_Try it_: Omit all images, then repeat exactly the lines below from the one containing "for the database." through the one containing "- Before finishing", both ends included.

#### Entries supplied

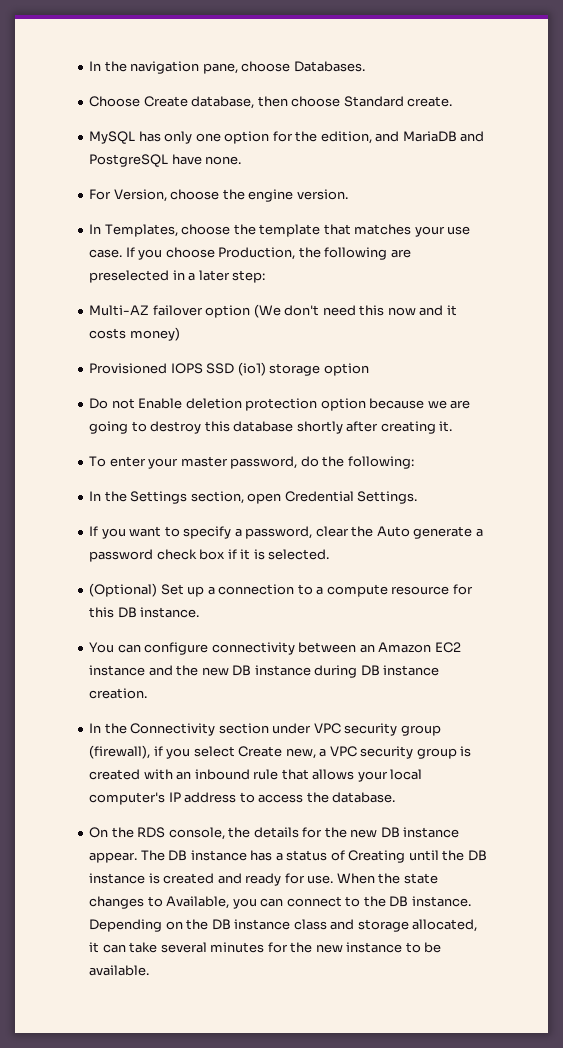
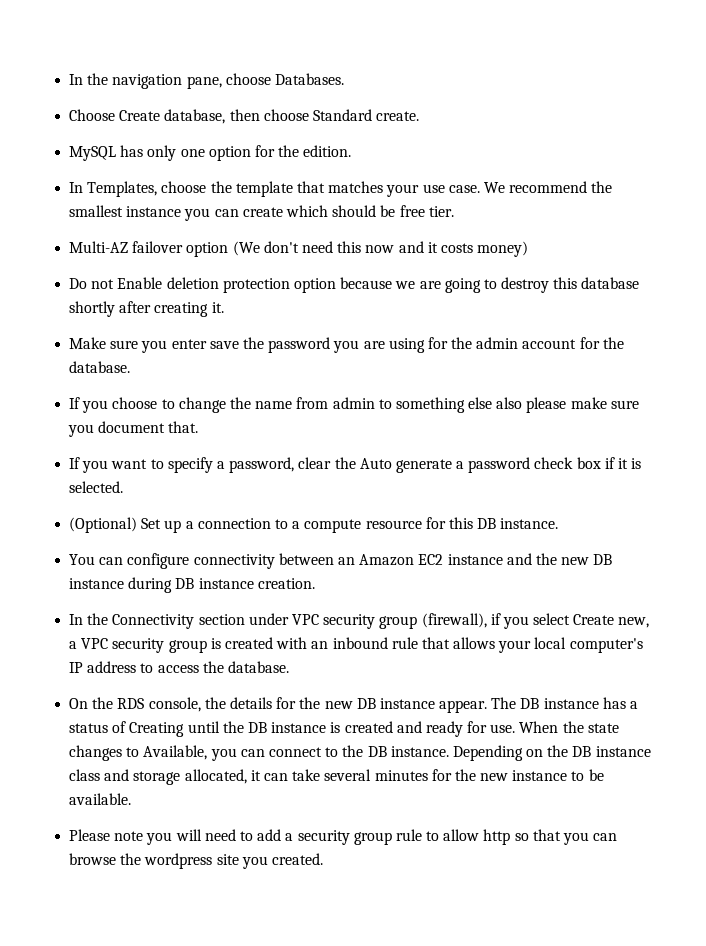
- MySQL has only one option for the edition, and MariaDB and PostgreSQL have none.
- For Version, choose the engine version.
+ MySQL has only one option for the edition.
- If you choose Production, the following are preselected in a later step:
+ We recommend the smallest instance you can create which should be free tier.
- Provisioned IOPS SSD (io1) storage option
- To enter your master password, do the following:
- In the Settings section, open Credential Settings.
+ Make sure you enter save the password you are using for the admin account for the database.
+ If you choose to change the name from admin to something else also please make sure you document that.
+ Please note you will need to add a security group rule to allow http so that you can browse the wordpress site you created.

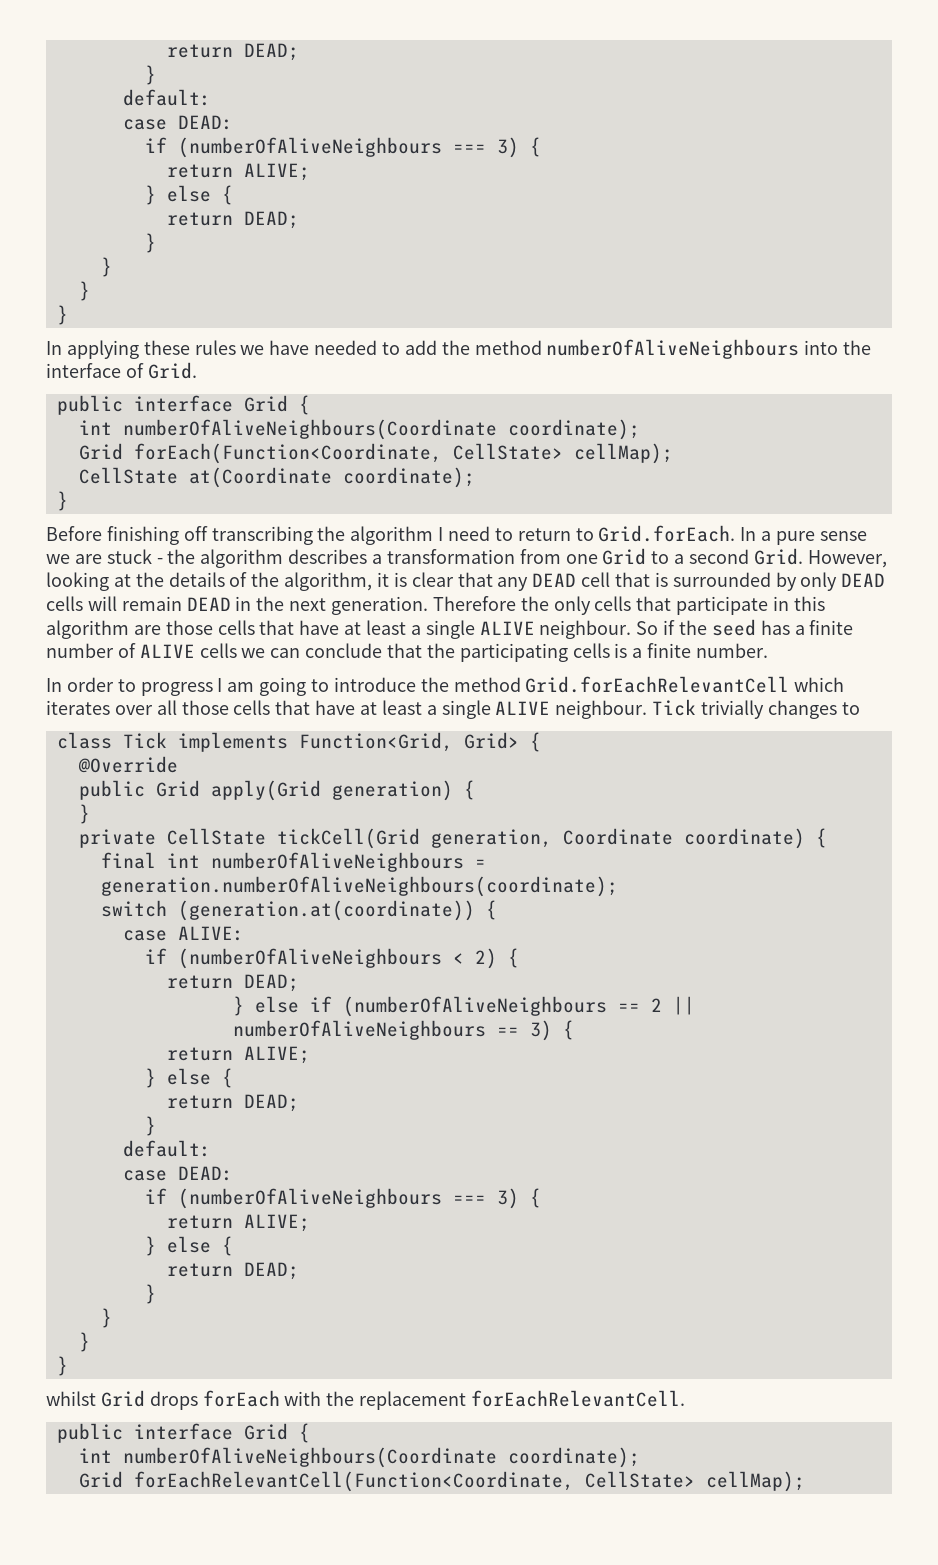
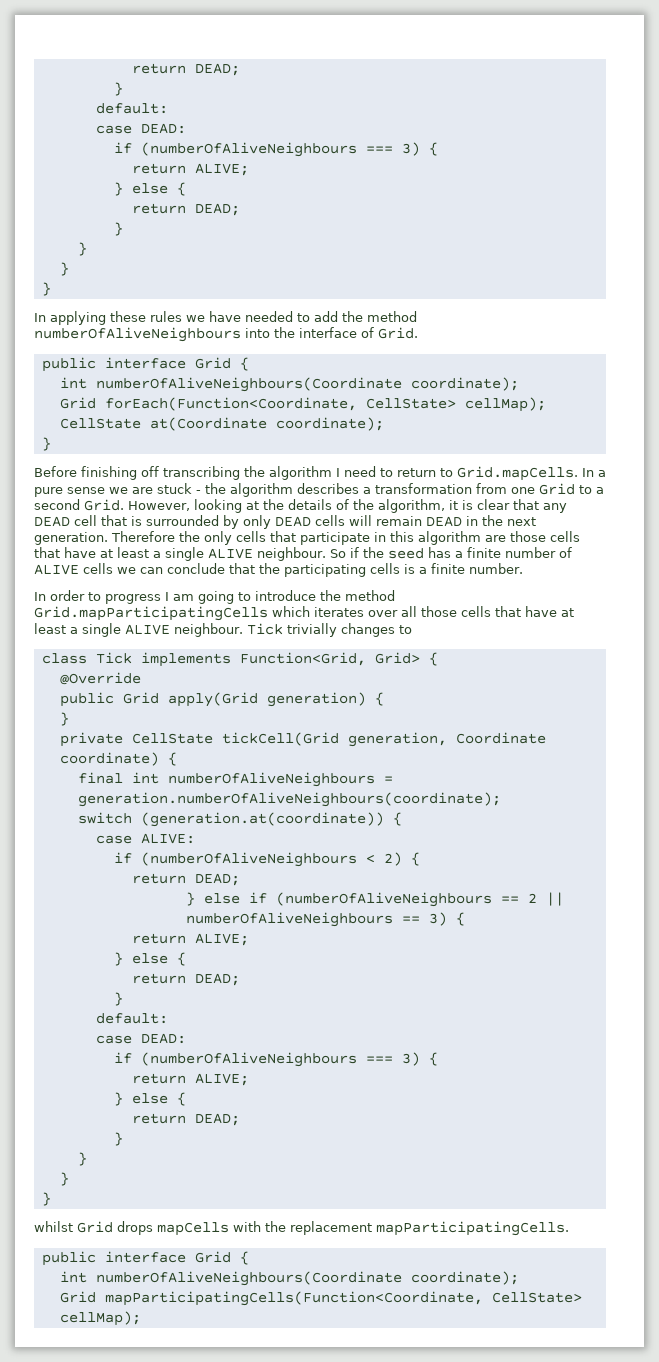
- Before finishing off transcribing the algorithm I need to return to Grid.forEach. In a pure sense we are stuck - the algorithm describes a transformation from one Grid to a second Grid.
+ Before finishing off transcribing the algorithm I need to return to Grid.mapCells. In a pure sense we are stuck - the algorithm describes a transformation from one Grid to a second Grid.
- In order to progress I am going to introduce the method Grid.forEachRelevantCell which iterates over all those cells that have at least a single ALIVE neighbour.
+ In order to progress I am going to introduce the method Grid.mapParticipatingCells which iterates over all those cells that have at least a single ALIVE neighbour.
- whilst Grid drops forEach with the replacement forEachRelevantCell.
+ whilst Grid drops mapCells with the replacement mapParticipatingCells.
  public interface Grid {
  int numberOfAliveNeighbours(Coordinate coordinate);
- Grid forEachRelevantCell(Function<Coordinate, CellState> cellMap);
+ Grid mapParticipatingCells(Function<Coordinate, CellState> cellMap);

########

_Solution_:
+ Make sure you enter save the password you are using for the admin account for the database.
+ If you choose to change the name from admin to something else also please make sure you document that.
+ Please note you will need to add a security group rule to allow http so that you can browse the wordpress site you created.

- Before finishing off transcribing the algorithm I need to return to Grid.forEach. In a pure sense we are stuck - the algorithm describes a transformation from one Grid to a second Grid.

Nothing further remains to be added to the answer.